Мужчину сотряс дребезжащий кашель.
«Развяжи меня, и я все тебе расскажу».
«Заткнись».
Он встал и огляделся в поисках молотка, не в силах вспомнить, куда он его положил. Он разнес квартиру в поисках фотоаппарата. Осматривая руины, он увидел столы и стулья, разбросанные повсюду, как спичечные дрова, и внезапно вспомнил, что в последний раз пользовался ими на кухне. Он пересек комнату, переступая через мусор, который разбросал по квартире, и мельком увидел ручку. Она упала на пол. Он отнес его обратно в гостиную и занял позицию перед стариком.

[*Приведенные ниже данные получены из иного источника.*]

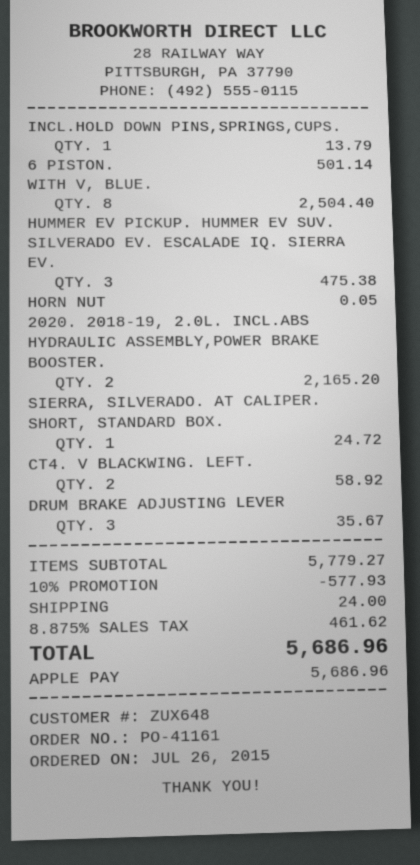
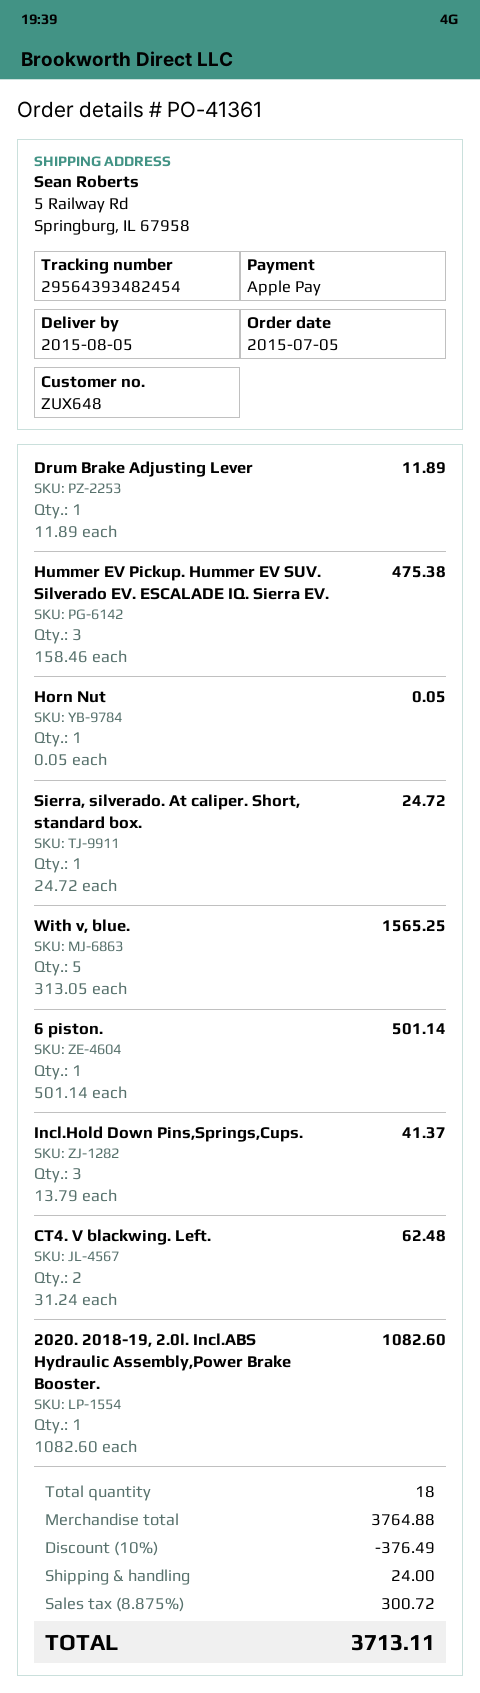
order number: PO-41161 -> PO-41361
order date: 2015-07-26 -> 2015-07-05
INCL.HOLD DOWN PINS,SPRINGS,CUPS.: 1 for 13.79 -> 3 for 41.37
WITH V, BLUE.: 8 for 2504.40 -> 5 for 1565.25
2020. 2018-19, 2.0L. INCL.ABS HYDRAULIC ASSEMBLY,POWER BRAKE BOOSTER.: 2 for 2165.20 -> 1 for 1082.60
CT4. V BLACKWING. LEFT.: 2 for 58.92 -> 2 for 62.48
DRUM BRAKE ADJUSTING LEVER: 3 for 35.67 -> 1 for 11.89
subtotal: 5779.27 -> 3764.88
discount: 10% = 577.93 -> 10% = 376.49
tax: 8.875% = 461.62 -> 8.875% = 300.72
total: 5686.96 -> 3713.11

Крепко схватив мужчину за подбородок, он откинул его голову назад, пока шип не встал вертикально.
«Скажи мне!» — прорычал он, высоко поднимая молот.
Он позволил молотку упасть, но как раз перед тем, как тот ударил по шипу, он сдержал инерцию, так что тот просто задел конец.
«Скажи мне!»
«Заткнись, ублюдок!»
«В следующий раз я пойду до конца», — прошептал он.
Он поднял молоток и уже собирался нанести удар, когда мужчина начал кричать.
«Не надо, не надо, подожди… Не делай этого, больше не надо, отпусти меня… отпусти меня…»
«Отпустить тебя? «эхом повторил он.
«Позволь мне… уйти… развяжи меня…» Слова мужчины упали до шепота. «Остановись… этого достаточно…»
«Хватит? С тебя хватит? Разве не об этом я кричал тебе раньше? Помнишь? Помнишь? Когда я умолял тебя остановиться. Помнишь, ты, кусок дерьма?!»
Молоток опустился в его руке, но теперь он высоко поднял его и опустил со всей силы. Он прошел в нескольких миллиметрах от головы мужчины.
Он склонился к нему.
«Скажи мне, где ты прячешь это дерьмо, или шип вонзится тебе в голову!»